I made it entirely from remnants and scraps, hence the funky look of the trim pieces.  I have had the blower motor on hand for about 10 years; my good friend Rick Mark sent it to me from one of his job sites and I had always planned on making a booth for it.  I had to modify a 4-inch register to mate up to the blower motor exhaust, but it all turned out well.  I painted the interior with some reject latex semi-gloss paint I bought for $5 at a local paint store, and stained the exterior with leftover Red Mahogany from my cabinet projects...and I sealed it with some MinWax polyurethane clear gloss to seal it.  I also installed a T-fitting to my copper pipe air line to run to the regulator/filter unit for my airbrush.












I also made up a slideshow to show how I built it:  http://www.silverstatespecialties.com/images/misc/Hobbyroom_07.htm


Hope this helps someone else who was considering how to build one.


----------



## dawgnabbit (Jan 2, 2008)

A very timely post, as I'm in the design phase of my own spray booth.  The slide show is helpful, too.  Neat.


How large is the main opening?  What are you using for a filter over the blower intake, if anything?


FWIW, this would be a great thread to move into the "tools" forum, if the moderators aren't too busy right now to help.


Many thanks.


Dawg


----------



## wmumpower (Jan 2, 2008)

Dawg, just one thing I wish to add and stress.  It is vitally important that the motor be a sealed, sparkless unit.  Otherwise spraybooth and you go *BANG!*


----------



## FH&PB (Jan 2, 2008)

Yes, sparkless motors, unless you like BANGS, that is. 

There was a great story (no names) a few years back of a guy who used an ordinary in-line bathroom exhaust fan, and he looked out his window one night during a painting session and saw a plume of flame coming out the vent.

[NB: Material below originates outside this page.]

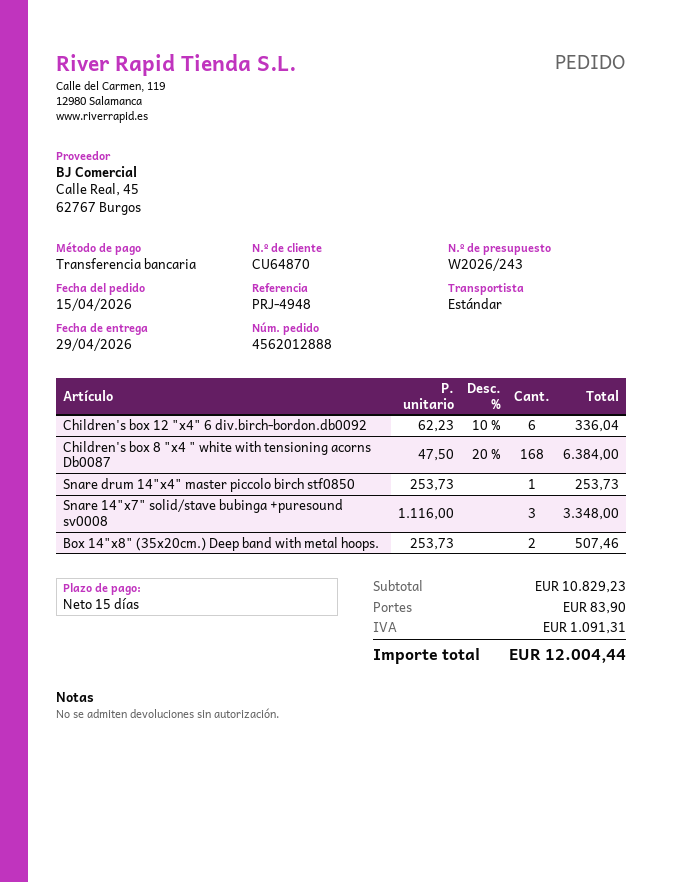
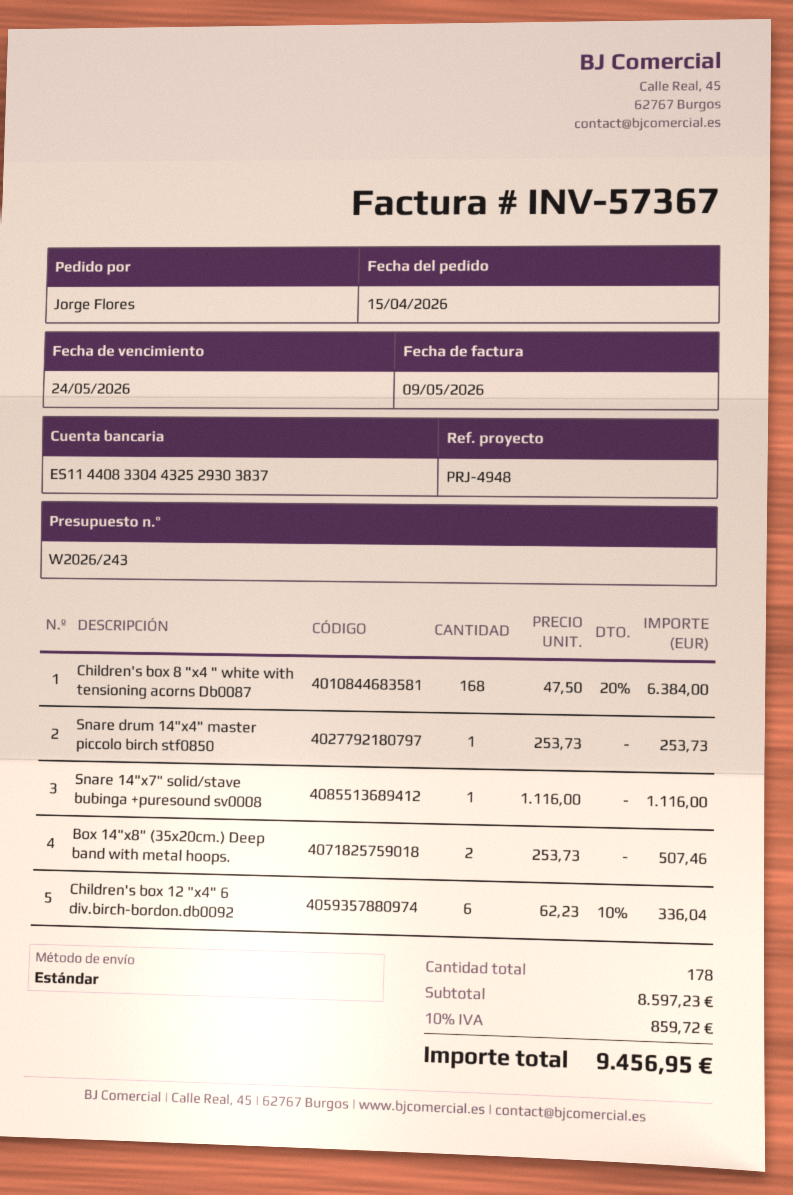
Snare 14"x7" solid/stave bubinga +puresound sv0008: 3 x 1116.00 = 3348.00 -> 1 x 1116.00 = 1116.00
subtotal: 10829.23 -> 8597.23
shipping: 83.90 -> none
tax: 1091.31 -> 859.72
total: 12004.44 -> 9456.95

Your local fire marshal would no doubt disapprove of that.


----------



## silverstatespecialties (Jan 2, 2008)

Hi Dawg,


Thanks for the kind comments!  I haven't added a filter yet; but YES, the blower/exhaust fan is an industrial model, sealed & sparkless.  The motor sits outside the air flow as well; it features a squirrel cage and the exhaust goes right through the cage.  The opening is about 30-inches across; the dimensions are as follows: 40-inches W x 25-inches L x 25-inches D.


----------



## Madstang (Jan 4, 2008)

Unfortunately I cannot build like that!/DesktopModules/NTForums/themes/mls/emoticons/sad.gif SUPER JOB!!!!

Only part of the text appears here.